> [Work to complete]
When the line with "ship to: 135" appears below, start repeating lines exactly, and keep going through the line with "AITITIA Men's Ripped"; add nothing outside that span.

> [Records shown]
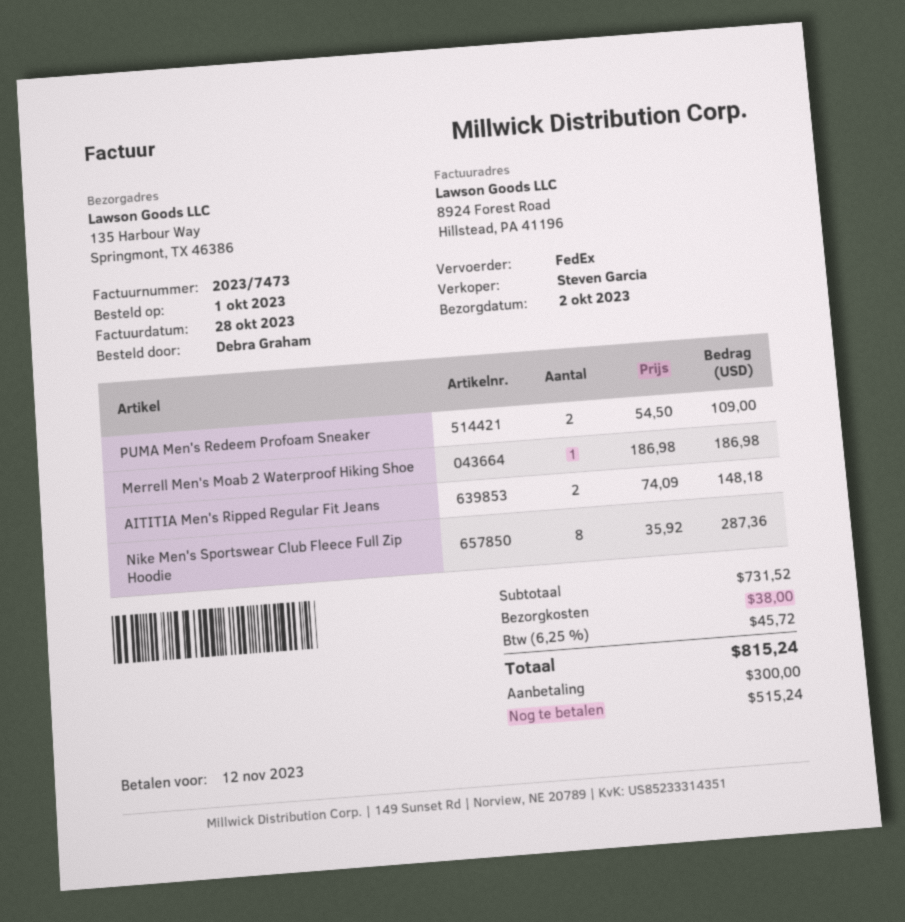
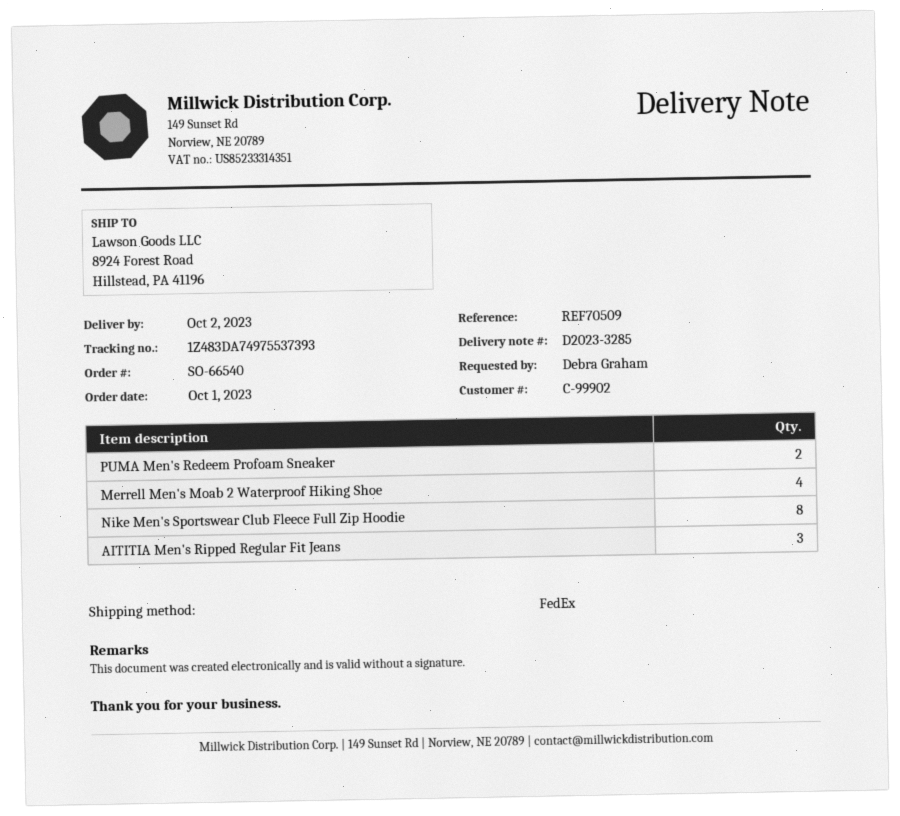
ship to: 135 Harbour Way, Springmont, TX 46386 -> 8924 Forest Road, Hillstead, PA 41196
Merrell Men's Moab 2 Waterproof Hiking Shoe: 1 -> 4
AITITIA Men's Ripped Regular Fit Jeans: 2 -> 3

--

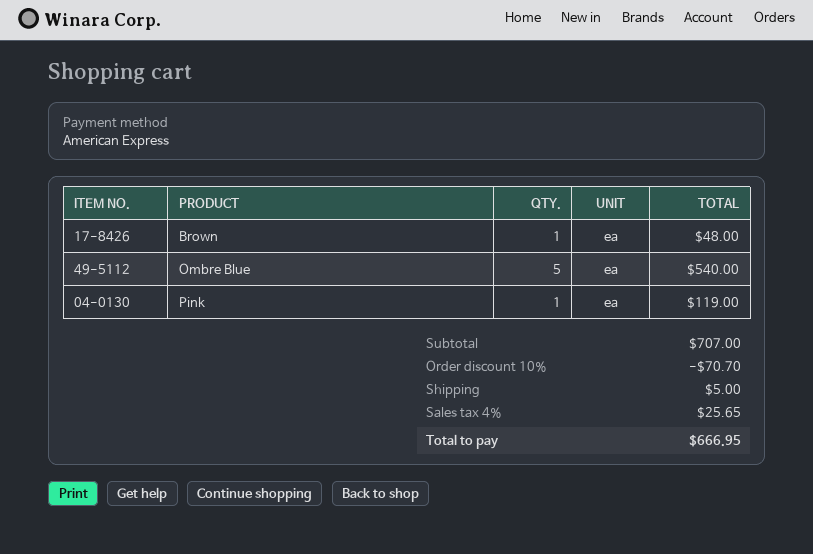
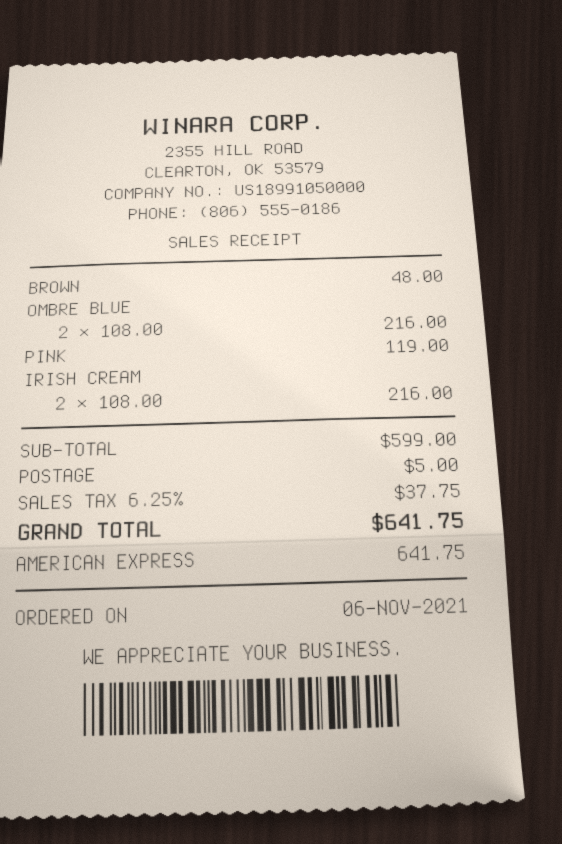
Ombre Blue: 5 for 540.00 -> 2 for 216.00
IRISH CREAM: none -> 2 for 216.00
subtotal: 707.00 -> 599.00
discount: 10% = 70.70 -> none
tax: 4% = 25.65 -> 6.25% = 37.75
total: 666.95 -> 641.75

==

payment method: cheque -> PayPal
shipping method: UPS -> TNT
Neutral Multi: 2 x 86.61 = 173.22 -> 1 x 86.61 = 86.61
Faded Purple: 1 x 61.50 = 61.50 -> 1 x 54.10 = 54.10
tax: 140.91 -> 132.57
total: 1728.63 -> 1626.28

> [Solution below]
ship to: 135 Harbour Way, Springmont, TX 46386 -> 8924 Forest Road, Hillstead, PA 41196
Merrell Men's Moab 2 Waterproof Hiking Shoe: 1 -> 4
AITITIA Men's Ripped Regular Fit Jeans: 2 -> 3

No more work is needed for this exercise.